BestStorageAuctions – Ulama masih berlainan pendapat terkait pemaknaan soal dua tanduk setan yang mengiringi terbit dan tenggelamnya matahari sebagaimana disebut dalam hadis. Film Tanduk Setan punya interpretasinya sendiri, dengan menyamakan matahari dengan kehidupan manusia, sedangkan siklus terbit dan tenggelam ibarat kelahiran dan kematian.
Tanduk Setan adalah antologi berisi dua cerita. Entah kenapa materi promosinya seolah malu-malu untuk membeberkan informasi itu. Cerita pertama yang bertajuk Kelahiran dibesut oleh Amriy R. Suwardi, sedangkan cerita kedua, Kematian, lahir dari kepala Bobby Prasetyo. Keduanya menyoroti dosa-dosa yang menyulitkan terjadinya dua siklus tersebut.
BACA JUGA : REVIEW – AMERICAN FICTION
Di Kelahiran ada Jaya (Boy Muhammad) yang tengah menanti proses persalinan istrinya, Sumirah (Nur Mayati). Tapi kelahiran si jabang bayi tidak terjadi dengan mudah. Hari telah berganti hari, dan Sumirah tak kunjung melahirkan. Di saat bersamaan, Jaya nampak sulit diandalkan dan serba kebingungan dalam segala situasi.
Sewaktu dua kawannya datang menjenguk, mereka membahas bagaimana Jaya enggan mendaftar bekerja di pabrik, semata karena ia pesimis bakal diterima. Akibatnya, kini Jaya cuma kerja serabutan, sehingga bingung mesti bagaimana membiayai akikah calon anaknya. Hari itu, Jaya dengan santai bermain gim dengan teman-temannya sampai subuh, bak tanda sedikit pun kekhawatiran atas kondisi Sumirah. Jelas bahwa Jaya belum siap memiliki momongan.

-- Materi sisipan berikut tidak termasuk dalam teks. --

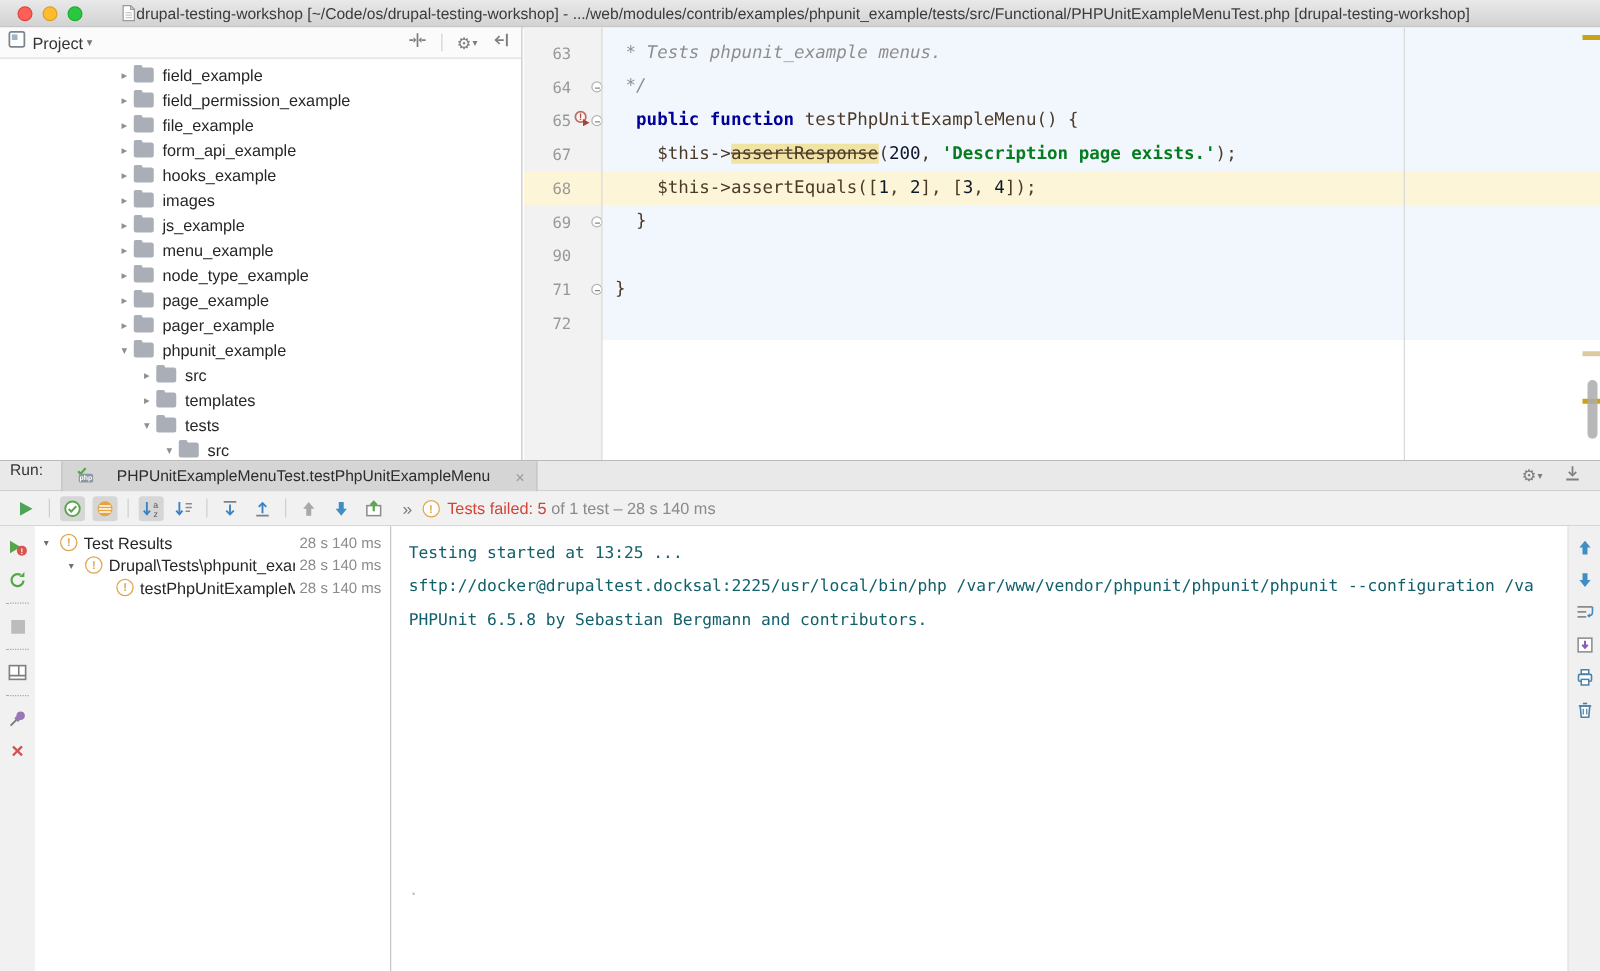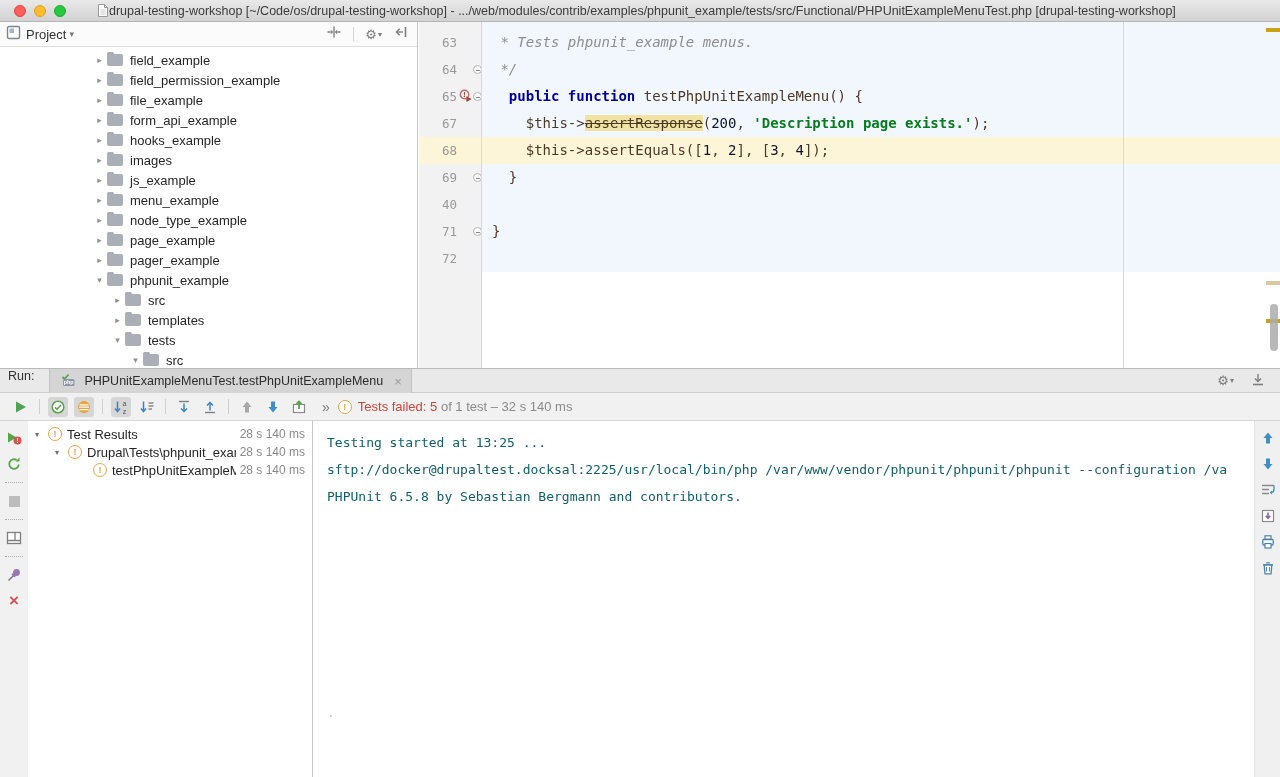--- a/index.html
+++ b/index.html
@@ -61,21 +61,21 @@
   .mark { position:absolute; left:0; width:14px; height:4px; }
   .mk1 { top:6px; background:#c8a318; }
   .mk2 { top:259px; background:#dcc9a0; }
   .mk3 { top:297px; background:#c8a318; }
   .thumb { position:absolute; right:2px; top:282px; width:8px; height:47px; background:#ababab; border-radius:4px; opacity:.85; }
 
   
   .run-panel { position:absolute; top:368px; left:0; width:1280px; height:409px; background:#fff; border-top:1px solid #b9b9b9; }
   .run-tabbar { height:24px; background:#e9e9e9; border-bottom:1px solid #cfcfcf; display:flex; }
   .run-label { margin-left:8px; font-size:12.5px; color:#333; }
-  .run-tab { margin-left:15px; height:24px; display:flex; align-items:center; gap:9px; padding:0 9px;
+  .run-tab { margin-left:15px; height:24px; display:flex; align-items:center; gap:18px; padding:0 9px;
     background:#d5d5d5; border-left:1px solid #c3c3c3; border-right:1px solid #c3c3c3; }
   .run-tab-text { font-size:12.5px; color:#2c2c2c; }
   .tab-close { color:#9a9a9a; font-size:13px; margin-left:2px; }
   .rt-right { margin-left:auto; display:flex; align-items:center; gap:16px; padding-right:14px; }
   .run-toolbar { height:28px; background:#f1f1f1; border-bottom:1px solid #d6d6d6; display:flex; align-items:center; padding-left:8px; }
   .tbico { width:20px; height:20px; display:flex; align-items:center; justify-content:center; margin:0 3px; flex:none; }
   .tbico.pressed { background:#d6d6d6; border-radius:3px; }
   .tb-sep { width:1px; height:15px; background:#cfcfcf; margin:0 5px; }
   .chev { color:#7a7a7a; font-size:14px; margin:0 8px 0 10px; }
   .warn-badge { width:14px; height:14px; border:1.5px solid #e0a64a; border-radius:50%; color:#e0a64a;
@@ -288,21 +288,21 @@
       </div>
       <div class="cline">
         <span class="lnum">69</span>
           <span class="gslot"></span>
           <span class="gslot">
             <span class="fold"></span>
           </span>
         <span class="ctext"><span class="tk-pl">  }</span></span>
       </div>
       <div class="cline">
-        <span class="lnum">40</span>
+        <span class="lnum">90</span>
           <span class="gslot"></span>
           <span class="gslot"></span>
         <span class="ctext"></span>
       </div>
       <div class="cline">
         <span class="lnum">71</span>
           <span class="gslot"></span>
           <span class="gslot">
             <span class="fold"></span>
           </span>
@@ -418,21 +418,21 @@
       <span class="tbico">
           <svg width="16" height="16">
             <rect x="2.5" y="5.5" width="11" height="8" fill="#fff" stroke="#8a8a8a" stroke-width="1.2"></rect>
             <path d="M8 10V2.5" stroke="#57a64a" stroke-width="1.8"></path>
             <path d="M5.5 5L8 2.5 10.5 5" fill="none" stroke="#57a64a" stroke-width="1.8"></path>
           </svg>
         </span>
       <span class="chev">»</span>
       <span class="warn-badge">!</span>
       <span class="st-red">Tests failed: 5</span>
-      <span class="st-gray"> of 1 test – 32 s 140 ms</span>
+      <span class="st-gray"> of 1 test – 28 s 140 ms</span>
     </div>
 
     <div class="left-strip">
       <span class="ls-ico">
           <svg width="16" height="16">
             <path d="M2 2.5l8.5 5L2 12.5z" fill="#57a64a"></path>
             <circle cx="11.5" cy="10.5" r="4" fill="#d9534f"></circle>
             <text x="11.5" y="13.2" font-size="6.5" text-anchor="middle" fill="#fff" font-weight="bold">!</text>
           </svg>
         </span>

Amriy R. Suwardi tak menggerakkan filmnya sesuai pakem konvensional, setidaknya di paruh awal yang mengesampingkan formula parade penampakan setan khas horor arus utama. Temponya merayap perlahan membungkus obrolan kasual yang bertujuan membangun penokohan sang protagonis, sambil sesekali mengingatkan bahwa kita sedang menonton film horor lewat beberapa fenomena misterius yang mengiringi persalinan Sumirah.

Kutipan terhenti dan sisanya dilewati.